If depression develops rapidly in a patient with a previous manic episode who is not on treatment then an anti-manic drug should be started (as above).

  • Patients with moderate-to-severe depression, who are not already taking bipolar medications, should be offered fluoxetine combined with olanzapine, or quetiapine on its own.

  • If there is no response, lamotrigine on its own can be tried.

  • If patients are already taking lithium, the level should be checked and the dose increased as necessary. If this fails, fluoxetine combined with olanzapine or quetiapine can be added., The fluoxetine can be omitted if the patient prefers.

  • For patients already on valproate, a similar approach should be taken to people who are on lithium.

  • Patients may also require psychological therapy.

  • Review psychological and pharmacological treatments within four weeks of the acute episode. Options include long-term treatment (in which case review in 3-6 months) or stopping treatment. If treatment is stopped, the patient should be counselled about reporting early symptoms of recurrence.

  • Long-term pharmaceutical options may include lithium with or without valproate, or if the patient does not want regular monitoring, various combinations or sole use of valproate, quetiapine and olanzapine.

Treatment of an acute mixed episode
During an acute mixed episode antidepressants should be avoided and the aim should be to try to stabilise patients on mood-stabilising or antipsychotic medication (as above).

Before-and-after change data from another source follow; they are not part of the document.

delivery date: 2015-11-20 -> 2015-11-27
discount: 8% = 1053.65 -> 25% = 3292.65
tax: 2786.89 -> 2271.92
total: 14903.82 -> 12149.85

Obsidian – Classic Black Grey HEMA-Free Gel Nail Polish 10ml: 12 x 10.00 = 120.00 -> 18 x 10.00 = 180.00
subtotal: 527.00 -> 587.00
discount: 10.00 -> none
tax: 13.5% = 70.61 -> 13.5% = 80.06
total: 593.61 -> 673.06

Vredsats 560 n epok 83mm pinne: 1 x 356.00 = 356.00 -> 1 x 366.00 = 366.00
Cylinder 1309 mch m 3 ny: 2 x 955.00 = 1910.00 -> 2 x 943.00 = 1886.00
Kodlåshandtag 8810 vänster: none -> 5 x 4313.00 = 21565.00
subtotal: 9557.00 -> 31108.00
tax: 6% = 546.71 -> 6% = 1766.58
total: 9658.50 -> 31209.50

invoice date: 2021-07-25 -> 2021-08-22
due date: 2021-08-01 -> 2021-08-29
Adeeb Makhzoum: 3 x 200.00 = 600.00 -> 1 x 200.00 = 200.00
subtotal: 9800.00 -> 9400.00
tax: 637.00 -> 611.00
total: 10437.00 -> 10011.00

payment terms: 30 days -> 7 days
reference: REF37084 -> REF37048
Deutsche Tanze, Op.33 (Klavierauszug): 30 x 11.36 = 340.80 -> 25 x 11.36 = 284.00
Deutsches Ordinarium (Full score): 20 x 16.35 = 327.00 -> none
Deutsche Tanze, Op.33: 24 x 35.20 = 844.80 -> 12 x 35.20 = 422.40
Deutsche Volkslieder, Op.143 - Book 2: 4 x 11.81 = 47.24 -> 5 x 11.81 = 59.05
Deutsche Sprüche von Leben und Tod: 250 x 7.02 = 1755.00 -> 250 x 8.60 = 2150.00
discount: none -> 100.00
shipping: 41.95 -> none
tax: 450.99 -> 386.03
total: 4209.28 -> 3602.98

Long-term treatment in secondary care to prevent relapse or recurrence

After each acute episode of mania or bipolar depression, a discussion should be had with the patient and/or carer about the nature and course of the disorder, treatment options, the risk of relapse after stopping treatment and the risks and benefits of pharmacological and psychological therapy. Risks may be particularly relevant in women of child-bearing age. Factors to take into account include:

  • The severity and frequency of episodes.

  • Previous response to therapy.

  • Symptoms between episodes.

  • Relapse triggers, warning signs of relapse and coping strategies.

  • Potential length of treatment and review arrangements.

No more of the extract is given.